The BBC says HD delivers exceptionally clear, crisp pictures with vivid colours and up to five times more detail than standard definition.‘    The BBC’s web site also says its HD channels currently ‘transmit programmes using the 1080/50i standard and 1080/25p depending on how the content is captured.’  

What this usually means is that central BBC services like the national news produce content at 1080/50i and their regional TV and news programs produces content at 1080/25p.

By having a family of videos we can now shoot to suit the highest quality standards.  In fact the new FDR-AX1 can shoot at up to 3 times the current highest quality required by the BBC.
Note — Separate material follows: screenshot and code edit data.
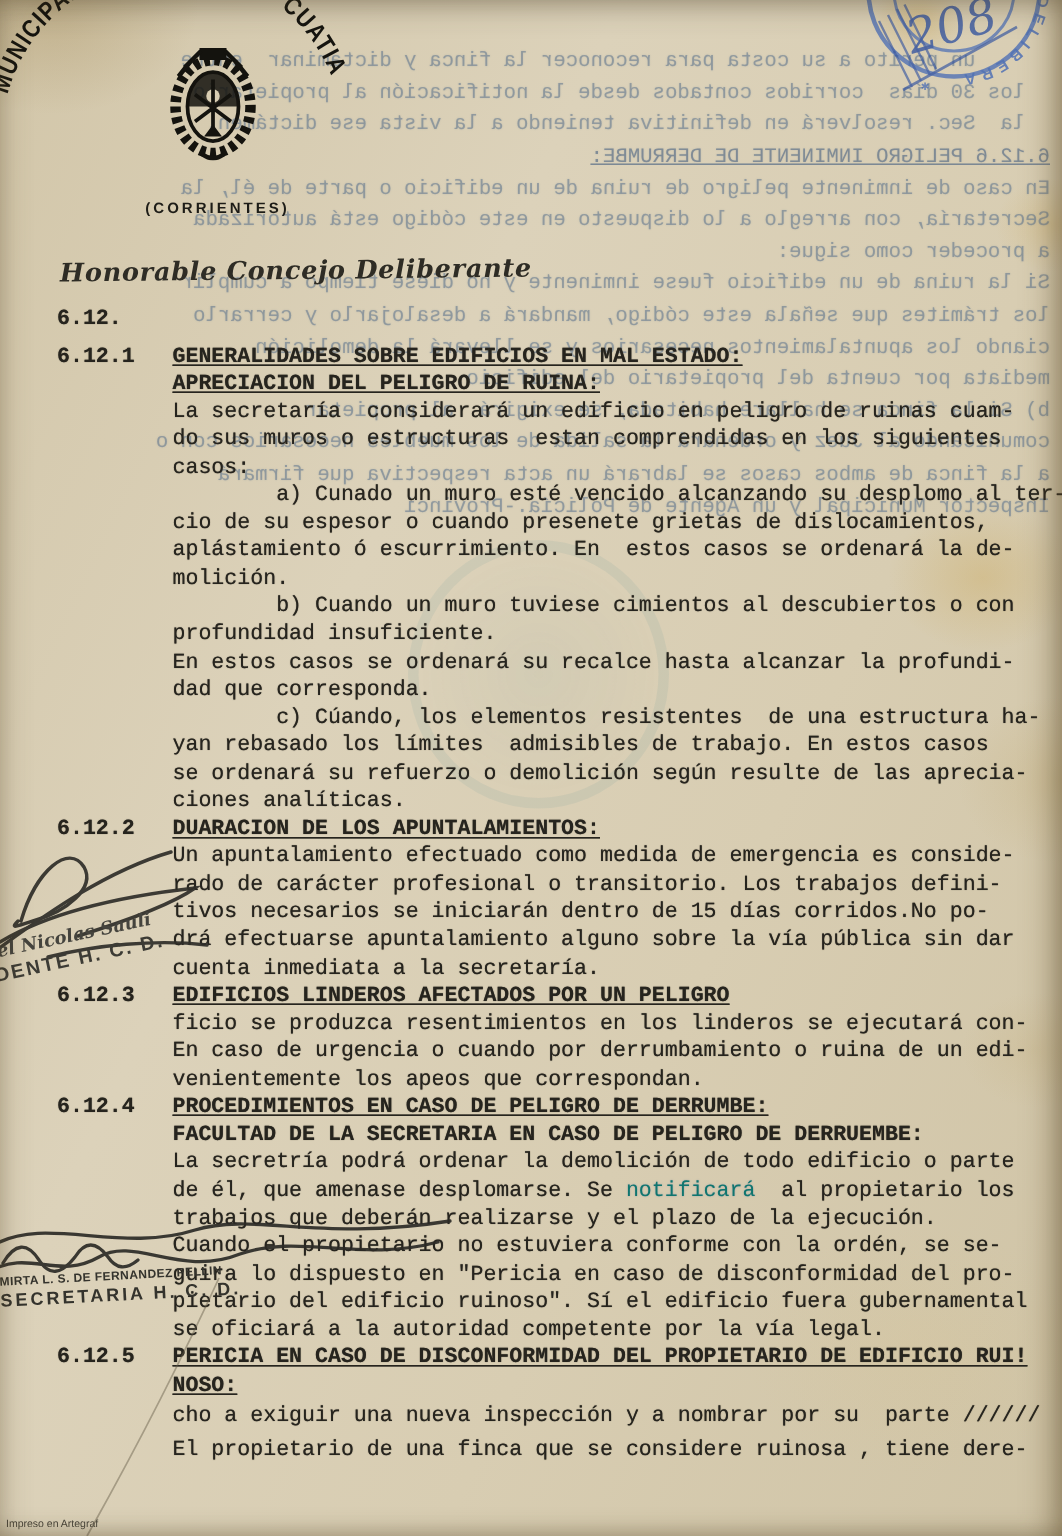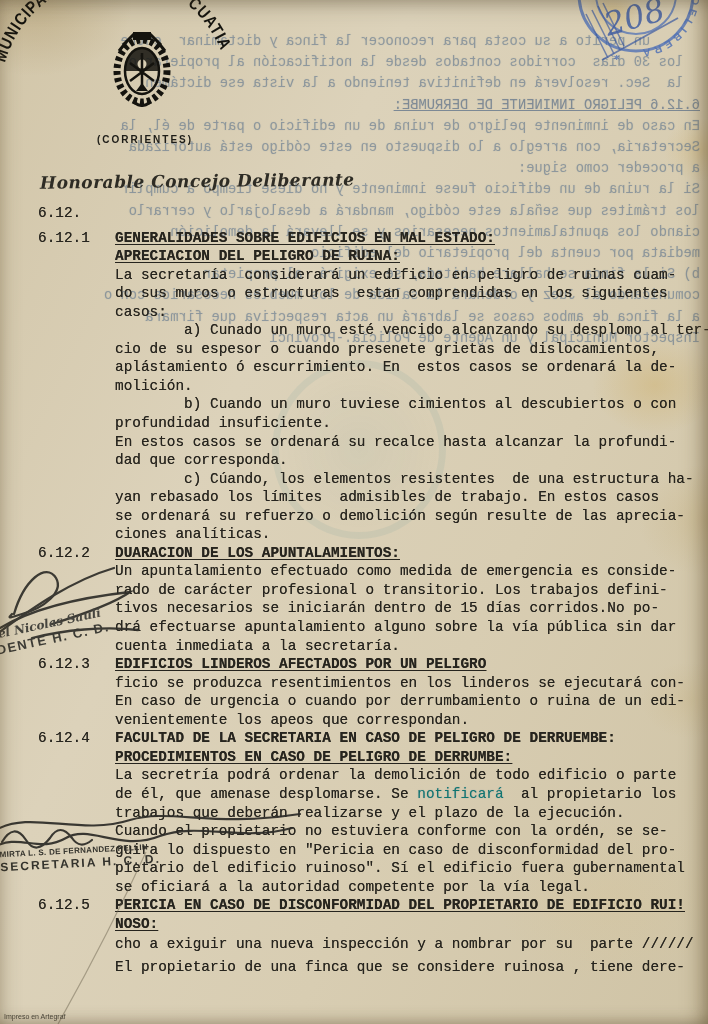--- a/index.html
+++ b/index.html
@@ -55,7 +55,7 @@
        text-shadow:0 0 .6px rgba(38,34,26,.75);}
   .sec{display:grid;grid-template-columns:77px 1fr;}
   .sec.gap{margin-top:6px;}
-  .num{font-weight:normal;}
+  .num{font-weight:bold;}
   .hline{font-weight:bold;white-space:pre;}
   .hline.u{text-decoration:underline;text-underline-offset:2px;}
   .bline{white-space:pre;}

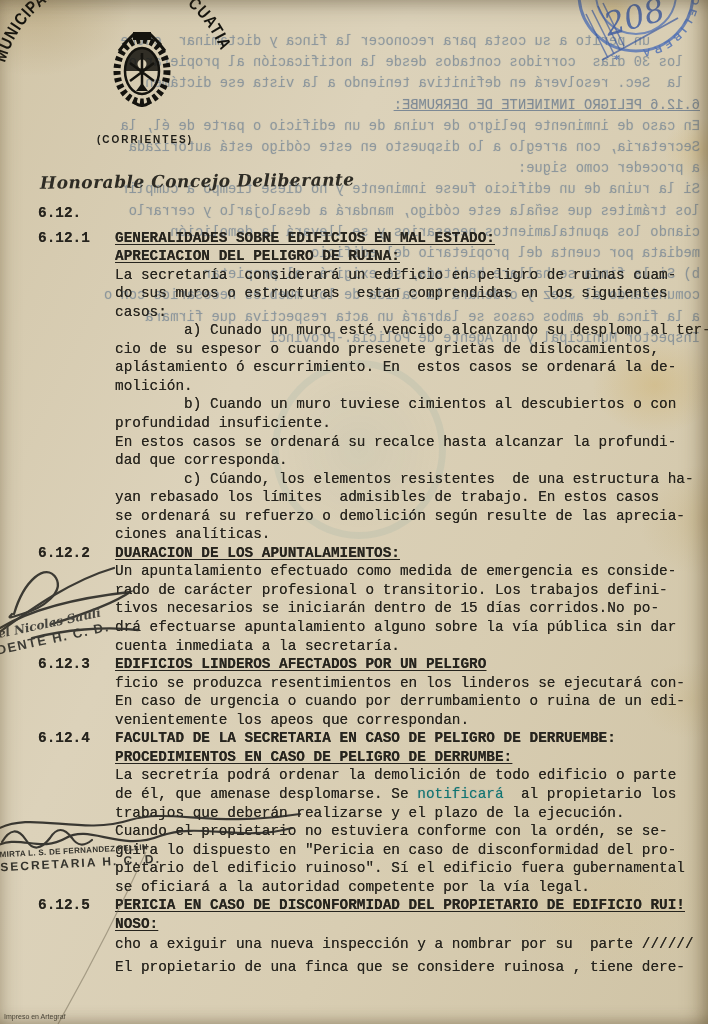--- a/index.html
+++ b/index.html
@@ -179,8 +179,8 @@
       <div class="sec">
         <div class="num">6.12.4</div>
         <div>
+          <div class="hline u">PROCEDIMIENTOS EN CASO DE PELIGRO DE DERRUMBE:</div>
           <div class="hline">FACULTAD DE LA SECRETARIA EN CASO DE PELIGRO DE DERRUEMBE:</div>
-          <div class="hline u">PROCEDIMIENTOS EN CASO DE PELIGRO DE DERRUMBE:</div>
           <div class="bline">La secretría podrá ordenar la demolición de todo edificio o parte</div>
           <div class="bline">de él, que amenase desplomarse. Se <span class="blue-ink">notificará</span>  al propietario los</div>
           <div class="bline">trabajos que deberán realizarse y el plazo de la ejecución.</div>

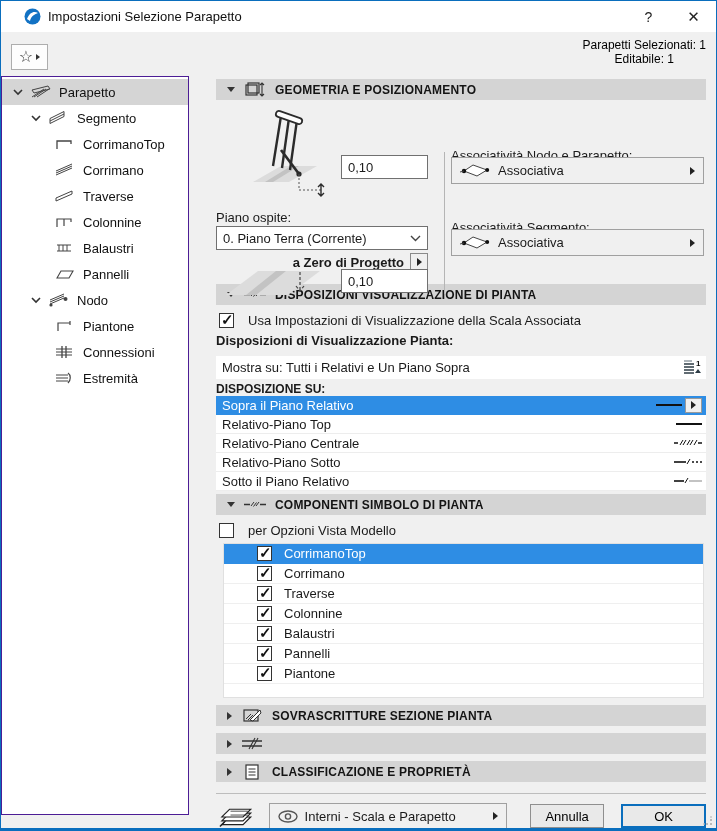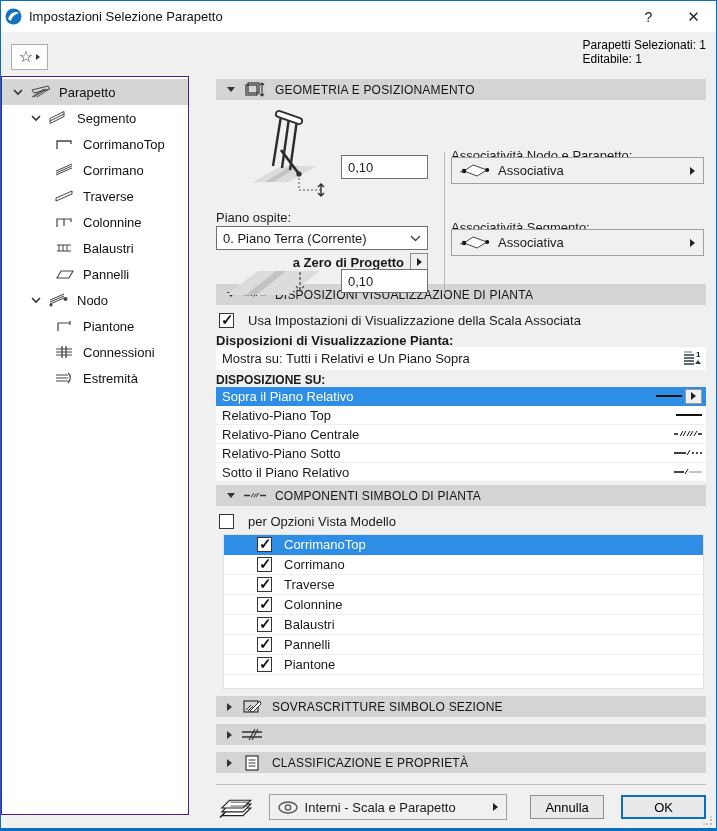--- a/index.html
+++ b/index.html
@@ -11,7 +11,7 @@
 
   
   .titlebar { position:absolute; left:0; top:0; right:0; height:31px; background:#ffffff;
-              display:flex; align-items:center; padding-left:4px; }
+              display:flex; align-items:center; padding-left:23px; }
   .titlebar .app-icon { width:17px; height:17px; margin-right:7px; }
   .titlebar .title { font-size:13px; color:#111; }
   .titlebar .tb-btn { width:45px; height:31px; display:flex; align-items:center; justify-content:center;

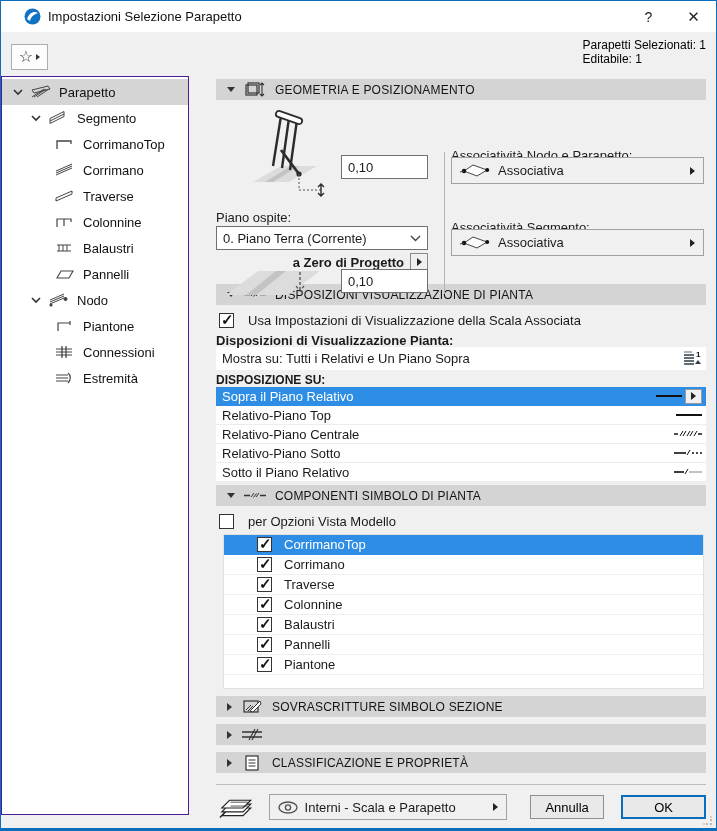--- a/index.html
+++ b/index.html
@@ -23,7 +23,7 @@
              border:1px solid #adadad; display:flex; align-items:center; justify-content:center; gap:3px; }
   .fav-btn .star { font-size:16px; color:#333; line-height:1; }
   .fav-btn .mini-arrow { width:0; height:0; border-left:4px solid #333; border-top:3px solid transparent; border-bottom:3px solid transparent; }
-  .counts { position:absolute; right:10px; top:37px; text-align:left; font-size:12px; line-height:14px; color:#000; }
+  .counts { position:absolute; right:10px; top:37px; text-align:center; font-size:12px; line-height:14px; color:#000; }
 
   
   .sidebar { position:absolute; left:0; top:75px; width:188px; bottom:13px; background:#ffffff;

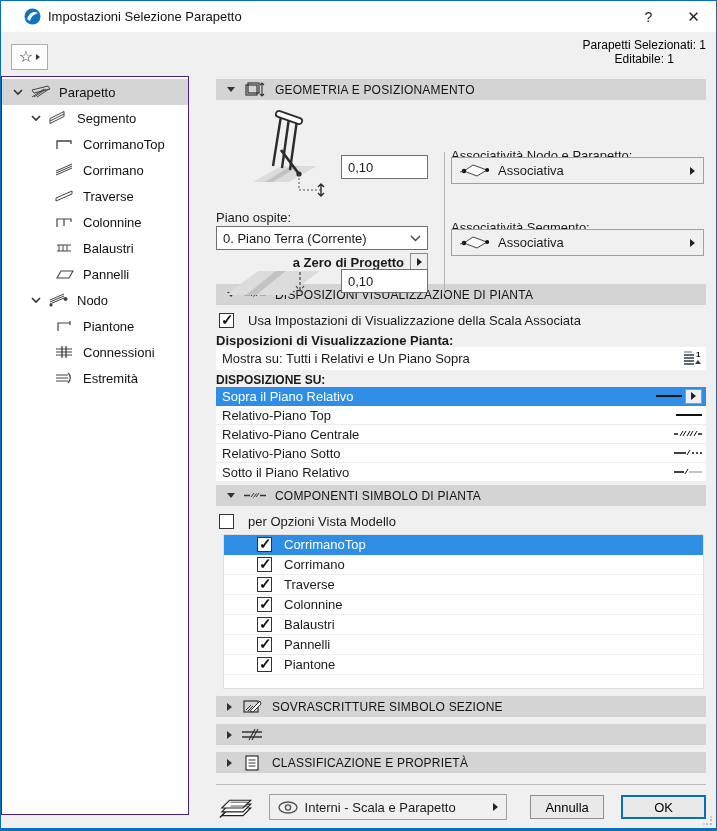--- a/index.html
+++ b/index.html
@@ -41,7 +41,7 @@
   .sec-h .tri-open { width:0; height:0; border-top:5px solid #333; border-left:4px solid transparent; border-right:4px solid transparent; }
   .sec-h .tri-closed { width:0; height:0; border-left:5px solid #333; border-top:4px solid transparent; border-bottom:4px solid transparent; }
   .sec-h .h-icon { width:24px; height:17px; display:flex; align-items:center; justify-content:center; }
-  .sec-h .h-title { font-size:12px; font-weight:normal; color:#141414; letter-spacing:.2px; }
+  .sec-h .h-title { font-size:12px; font-weight:bold; color:#141414; letter-spacing:.2px; }
   .sec-h.collapsed { margin-bottom:7px; }
 
   

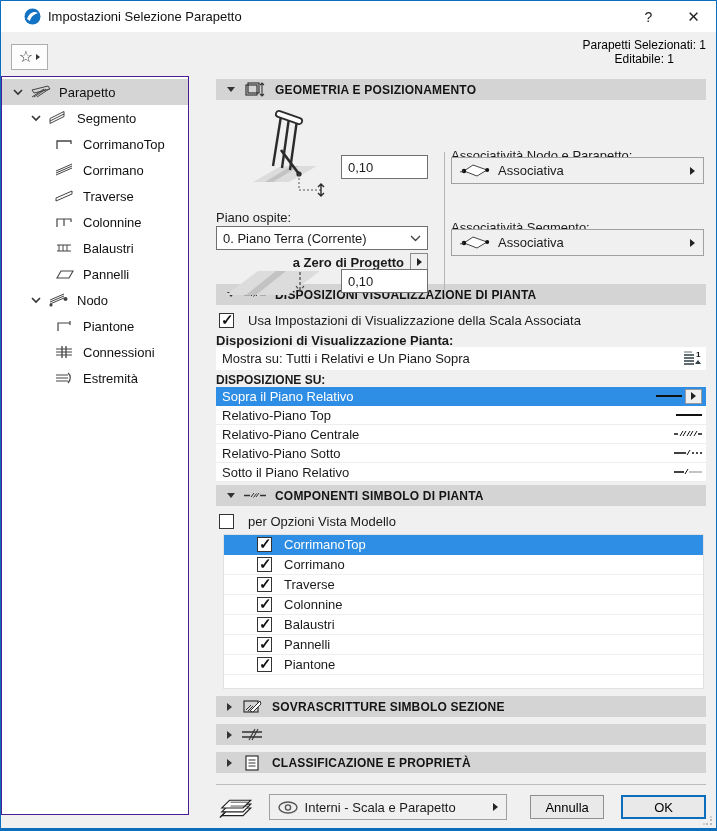--- a/index.html
+++ b/index.html
@@ -74,7 +74,7 @@
   .checkbox.checked::after { content:"✓"; position:absolute; left:1px; top:-3px; font-size:15px; font-weight:bold; color:#111; }
   .disp .chk-row { margin-top:7px; margin-left:3px; height:16px; }
   .disp .bold-lbl { margin-top:5px; font-size:13px; font-weight:bold; height:14px; }
-  .mostra-row { height:23px; background:#fff; display:flex; align-items:center; padding:0 4px 0 6px; }
+  .mostra-row { margin-top:9px; height:23px; background:#fff; display:flex; align-items:center; padding:0 4px 0 6px; }
   .mostra-row .m-lbl { flex:1; font-size:13px; }
   .dispsu { margin-top:2px; height:15px; font-size:12px; font-weight:bold; display:flex; align-items:center; }
   .d-row { height:19px; background:#fff; border-bottom:1px solid #ededed; display:flex; align-items:center; padding:0 4px 0 6px; font-size:13px; }

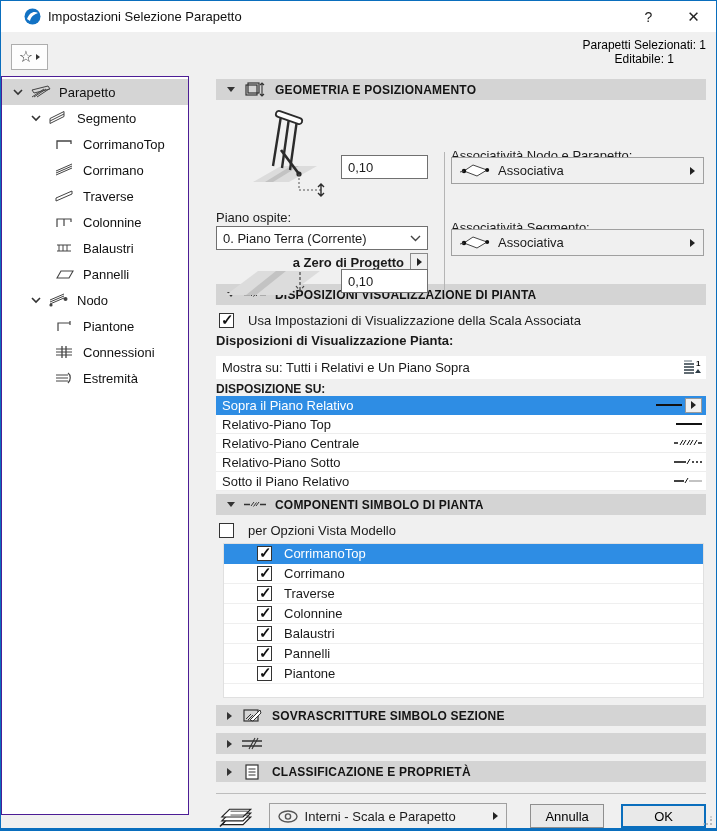--- a/index.html
+++ b/index.html
@@ -443,7 +443,7 @@
             <path d="M7 12 L17 2 L18 5 L10 13 Z" fill="#fff" stroke="#333" stroke-width="1"></path>
           </svg>
       </span>
-      <span class="h-title">SOVRASCRITTURE SIMBOLO SEZIONE</span>
+      <span class="h-title">SOVRASCRITTURE SEZIONE PIANTA</span>
     </div>
 
     <div class="sec-h collapsed">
The BBC has started to trial broadcasting content in 4k.  They have focused on big sporting events so far such as the football world cup matches and the Commonwealth Games.  This is being managed by their R&D team.  As of yet most people do not have 4k enabled TV’s in their homes but the latest models from Samsung, LG and Sony are reaching a price point (sub £2k) that makes them a more likely consumer purchase in the near future.

It means that now we are not only able to meet the BBC and other European broadcasters HD and UltraHD needs now and in the foreseeable future but we also get stunning quality images and can work in HD even with 200% zoom.  The post-production opportunities for editing are greatly increased.

There is one major downside – we have had to upgrade our edit suit and storage capacity.  Such a large increase in quality means the file sizes are massive so editing and rendering needs a very powerful workstation.  The studio team are happy of course!